D&D historian Ben Riggs--author of Slaying the Dragon--delved into the facts. Note that the below was posted on Twitter, in that format, not as an article.

D&D Co-Creator Gary Gygax was Sexist. Talking About it is Key to Preserving his Legacy.

The internet has been rending its clothes and gnashing its teeth over the introduction to an instant classic of TTRPG history, The Making of Original D&D 1970-1977. Published by Wizards of the Coast, it details the earliest days of D&D’s creation using amazing primary source materials.

Why then has the response been outrage from various corners of the internet? Well authors Jon Peterson and Jason Tondro mention that early D&D made light of slavery, disparaged women, and gave Hindu deities hit points. They also repeated Wizard’s disclaimer for legacy content which states:"These depictions were wrong then and are wrong today. This content is presented as it was originally created, because to do otherwise would be the same as claiming these prejudices never existed."

In response to this, an army of grognards swarmed social media to bite their shields and bellow. Early D&D author Rob Kuntz described Peterson and Tondro’s work as “slanderous.” On his Castle Oldskull blog, Kent David Kelly called it “disparagement.” These critics are accusing Peterson and Tondro of dishonesty. Lying, not to put too fine a point on it.So, are they lying? Are they making stuff up about Gary Gygax and early D&D?

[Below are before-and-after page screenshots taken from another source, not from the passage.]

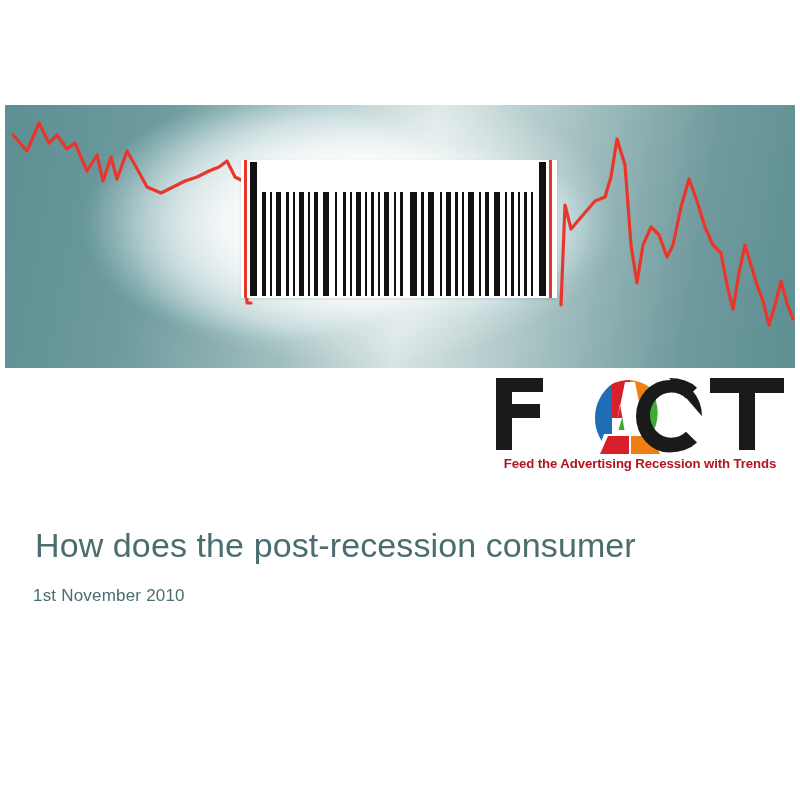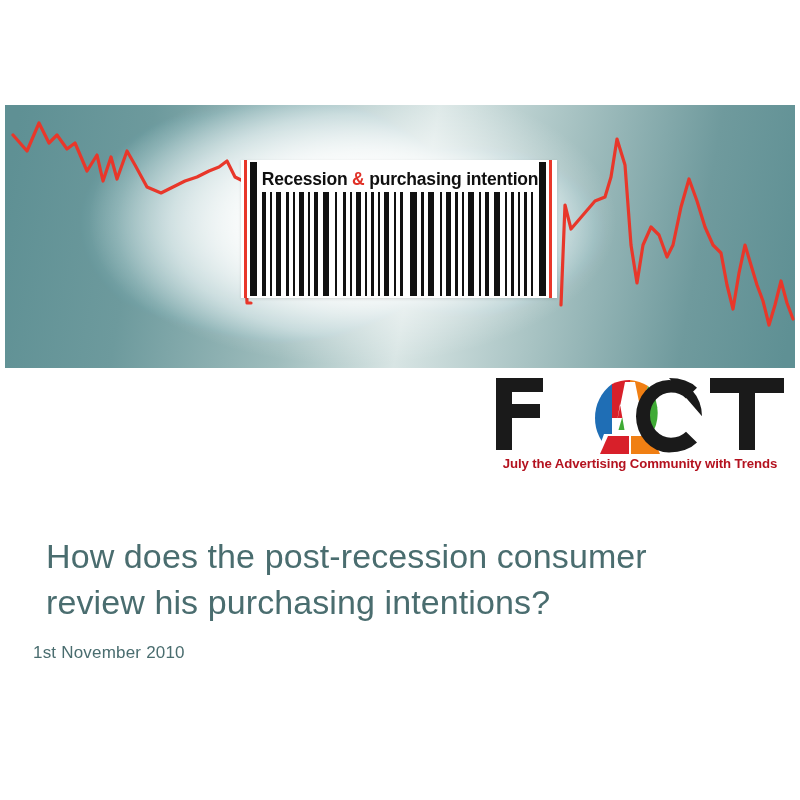"Recession & purchasing intention" div.barcode-label { html: <div><span>Recession </span><span>&amp;</span><span> purchasing intention</span></div> -> none }
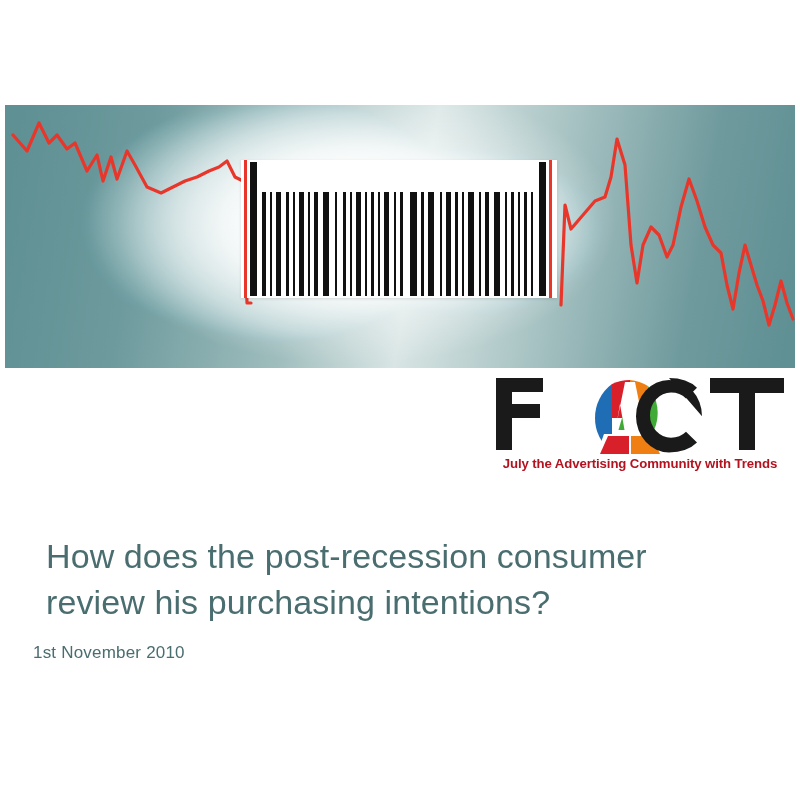"July the Advertising Community with" div.fact-tagline { text: July the Advertising Community -> Feed the Advertising Recession }
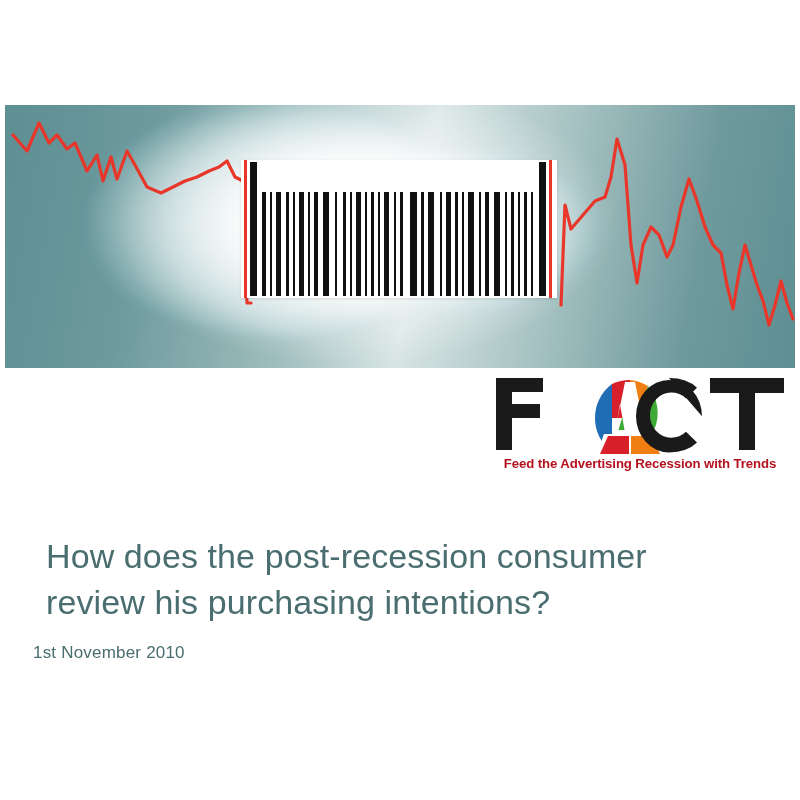"How does the post-recession consumer" .slide-title { margin: 13px -> 2px }
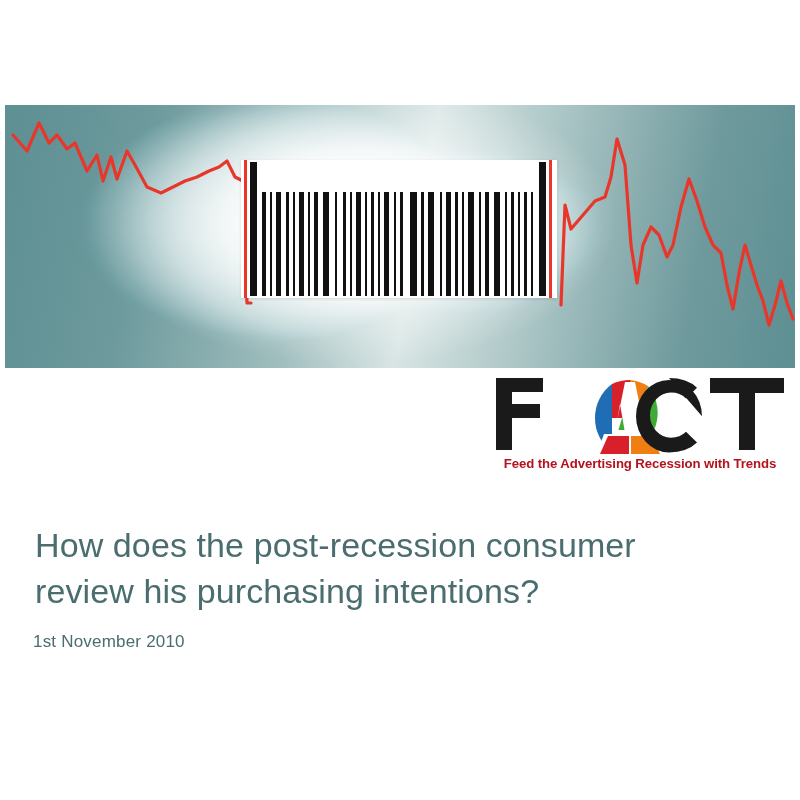"review his purchasing intentions?" span { html: <span>review his purchasing intentions?</span> -> none }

Well, let's look at a specific example of what Peterson and Tondro describe as “misogyny “ from 1975's Greyhawk. Greyhawk was the first supplement ever produced for D&D. Written by Gary Gygax and Rob Kuntz, the same Rob Kuntz who claimed slander above, it was a crucial text in the history of the game. For example, it debuted the thief character class. It also gave the game new dragons, among them the King of Lawful Dragons and the Queen of Chaotic Dragons. The male dragon is good, and female dragon is evil. (See Appendix 1 below for more.)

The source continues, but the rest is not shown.